**Task to carry out**
Scan the data. Collect each line that contains the word "center".

**Dataset content**
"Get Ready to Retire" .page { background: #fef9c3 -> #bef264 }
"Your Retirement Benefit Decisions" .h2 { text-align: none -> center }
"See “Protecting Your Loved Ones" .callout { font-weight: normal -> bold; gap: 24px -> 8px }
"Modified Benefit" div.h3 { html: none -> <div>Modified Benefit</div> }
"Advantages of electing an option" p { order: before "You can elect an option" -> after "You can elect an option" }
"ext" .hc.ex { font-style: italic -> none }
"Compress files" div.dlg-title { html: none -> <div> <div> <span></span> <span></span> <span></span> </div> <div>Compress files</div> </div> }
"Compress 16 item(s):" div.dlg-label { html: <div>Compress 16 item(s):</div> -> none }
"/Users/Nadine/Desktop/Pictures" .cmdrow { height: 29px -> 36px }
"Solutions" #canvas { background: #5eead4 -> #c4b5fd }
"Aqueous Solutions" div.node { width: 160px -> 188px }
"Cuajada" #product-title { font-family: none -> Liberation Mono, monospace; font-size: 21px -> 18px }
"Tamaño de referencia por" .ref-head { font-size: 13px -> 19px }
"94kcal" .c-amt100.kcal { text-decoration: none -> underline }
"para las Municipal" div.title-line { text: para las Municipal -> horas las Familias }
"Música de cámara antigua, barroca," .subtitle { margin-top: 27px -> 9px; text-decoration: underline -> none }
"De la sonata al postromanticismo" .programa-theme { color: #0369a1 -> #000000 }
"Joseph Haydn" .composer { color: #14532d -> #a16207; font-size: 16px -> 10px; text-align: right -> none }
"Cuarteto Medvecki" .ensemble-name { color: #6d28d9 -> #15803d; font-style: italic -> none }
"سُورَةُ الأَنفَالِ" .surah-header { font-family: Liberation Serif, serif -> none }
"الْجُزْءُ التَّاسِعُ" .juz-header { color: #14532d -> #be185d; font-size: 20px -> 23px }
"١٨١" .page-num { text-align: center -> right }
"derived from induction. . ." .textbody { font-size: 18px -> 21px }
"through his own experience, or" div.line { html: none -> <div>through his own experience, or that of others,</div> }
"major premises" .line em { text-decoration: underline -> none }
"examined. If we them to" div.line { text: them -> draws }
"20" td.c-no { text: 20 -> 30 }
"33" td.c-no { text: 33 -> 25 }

**Answer to this problem**
"Your Retirement Benefit Decisions" .h2 { text-align: none -> center }
"١٨١" .page-num { text-align: center -> right }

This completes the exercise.